Today is the day that Miloš Zeman appoints the new Czech government. It’s taken them 95 days to form a government, which is apparently a Czech record (for me, coming from the Netherlands, a little over three months of govt formation seems pretty run of the mill and I think it might be less than average!). This formation period being record long is at least partly (if not mostly) due to president Zeman running interference, as opposed to the parties finding it hard to reconcile their differences at the negotiating table. Normally, presidents just rubber stamp appointments, but in this case, Zeman announced that he would personally vet every candidate for a spot in the cabinet. He also said that he would delay appointing the cabinet until he recovered from an injury to his leg, because it was not dignified to appoint a government from a wheelchair…

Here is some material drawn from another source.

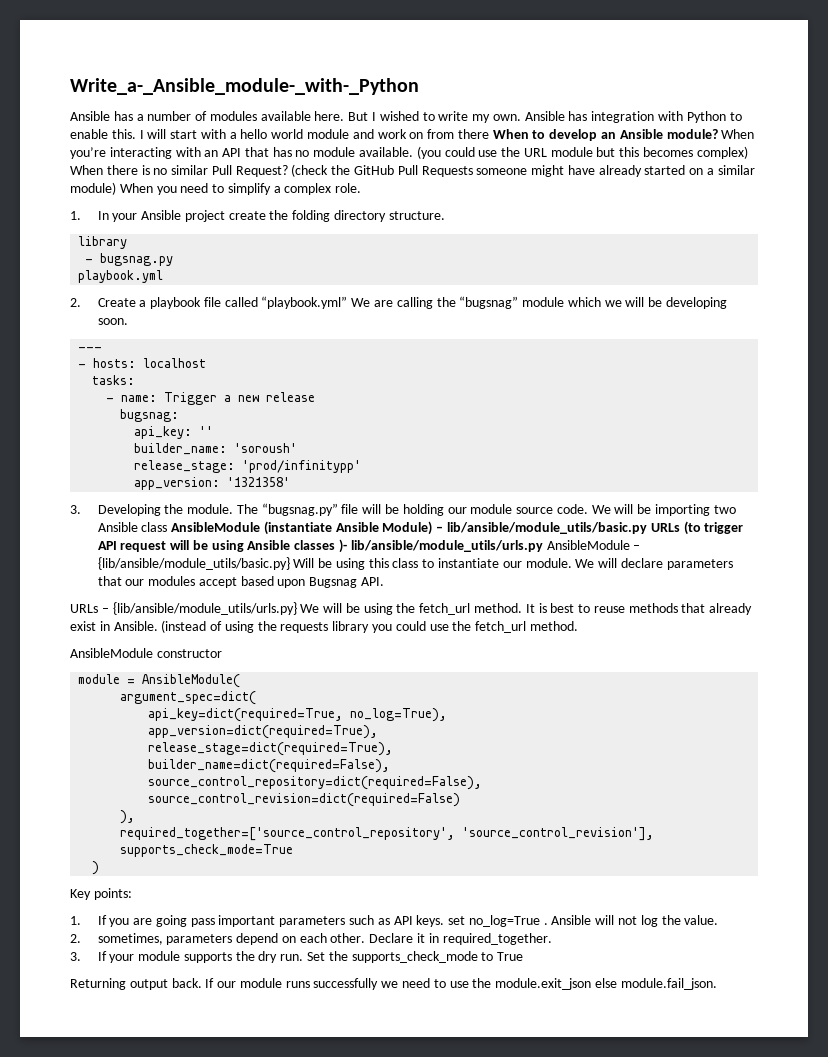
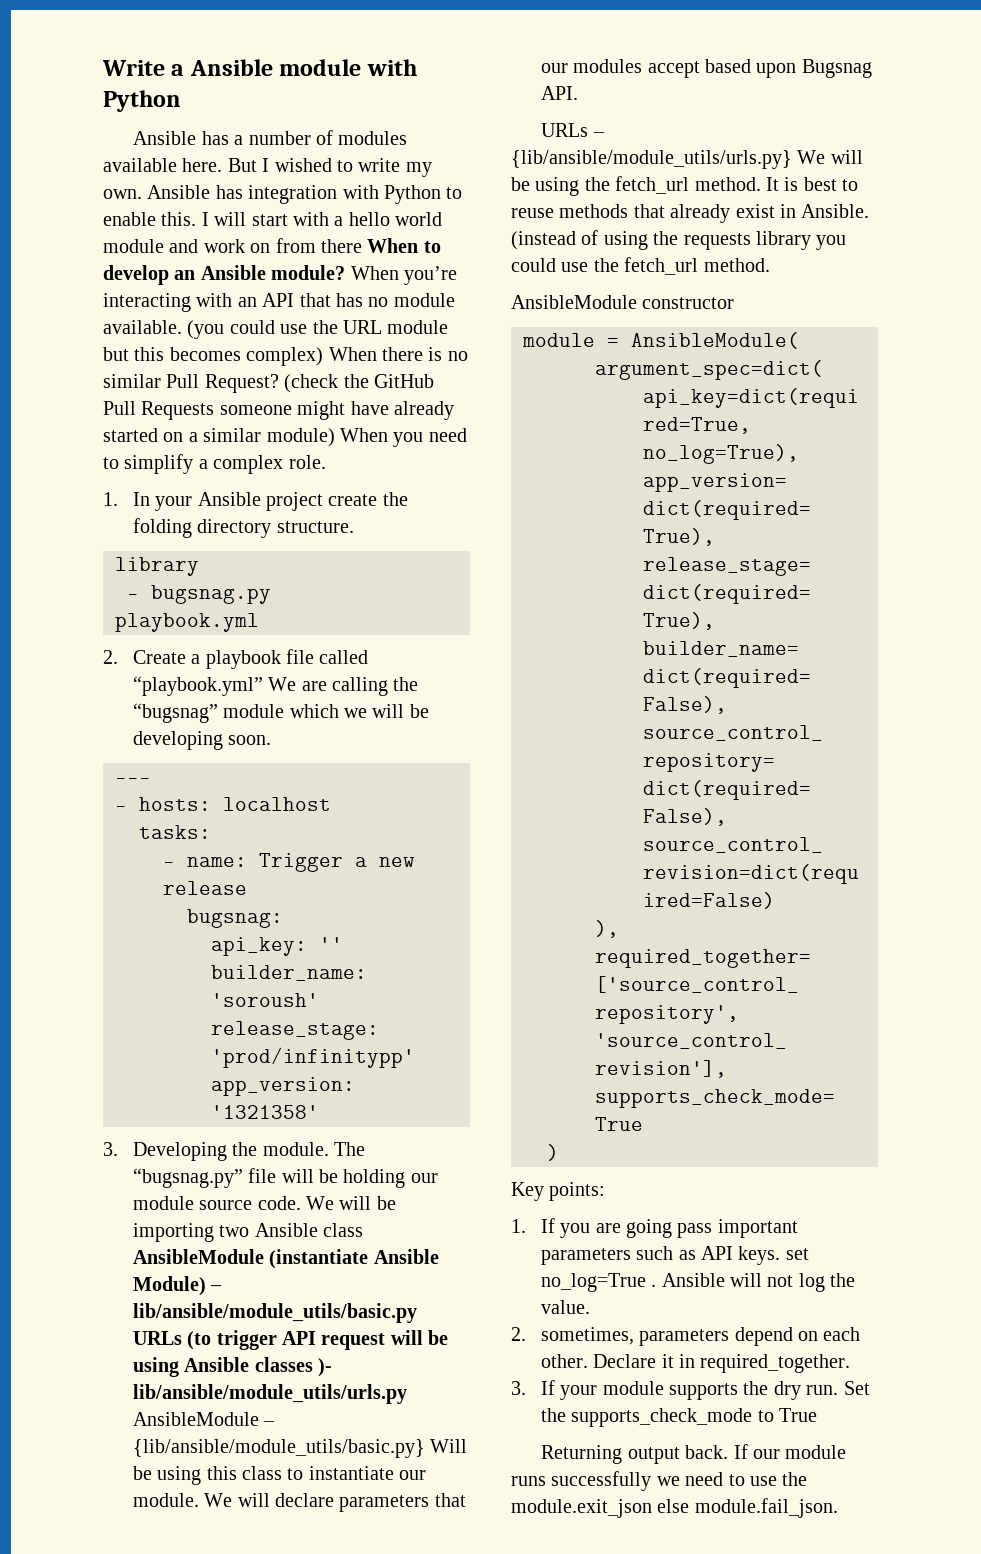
[70,78,419,95] Write_a-_Ansible_module-_with-_Python -> [102,59,417,76] [103,90,181,112] Write a Ansible module with Python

Zeman also objected to the low level of expertise that he identified in some of the candidates, in particular Martin Stropnický, an actor who was ANO’s candidate for Defence minister. But his biggest qualm was with ANO’s leader, entrepreneur and billionaire Andrej Babiš. Babiš is listed by Slovakia’s ‘Institute of National Memory’, which hosts the archives of the communist-era secret service, as a collaborator. He has contested those claims but for the time being, even if some of the files themselves are no longer available (only the listings in the ‘evidentiary register’ remain), he will not be able to obtain a clean bill of past moral health, AKA a lustration certificate. The 1991 lustration law banned people who held a number of positions (including secret service collaborator) under the communist regime from taking up civil service positions in the new democratic regime.

Zeman, who previously opposed the lustration law, started out by saying that he would not appoint Babiš without a certificate; then he changed his tune a little bit, saying that if parliament committed to passing an alternative Civil Service Law, he would appoint Babiš. This Civil Service Law was drafted over a decade ago but has been shelved since; if passed, it would regulate employment in the civil service and provide an alternative to lustration. Many see lustration as outdated and no longer necessary, but political will lacks to get rid of it, because to question lustration is to seem weak on communism, a label that especially the social democrats seek to avoid. Parliament did a first reading of the law, meeting Zeman’s demand, so today, Zeman appointed the new government including Babiš. <brag>I’d like to point out that I’ve interviewed or at least met with four of the seventeen ministers during my field work.</brag>. But that’s not all.

In addition to being appointed Finance minister and deputy prime minister, Andrej Babiš also started his day in court today. The Bratislava court will consider the evidence provided by Slovakia’s Institute of National Memory (Babiš was born in the Slovakian part of Czechoslovakia and because his files are the archives there and they were published there, so is the court case, even if he is a Czech citizen now). The big question is whether Babiš knowingly collaborated, ie whether he agreed to collaborate and signed a document to that effect. While his opponents argue that Babiš is listed in the register as well as in some files (code name: Bureš), Babiš counters that the collaboration agreement that agents had to sign and that serves as the litmus test for ‘conscious collaboration’, is not there. Files go missing all the time, of course, but Babiš claims it never existed to begin with. It’ll be exciting to see what the court will rule.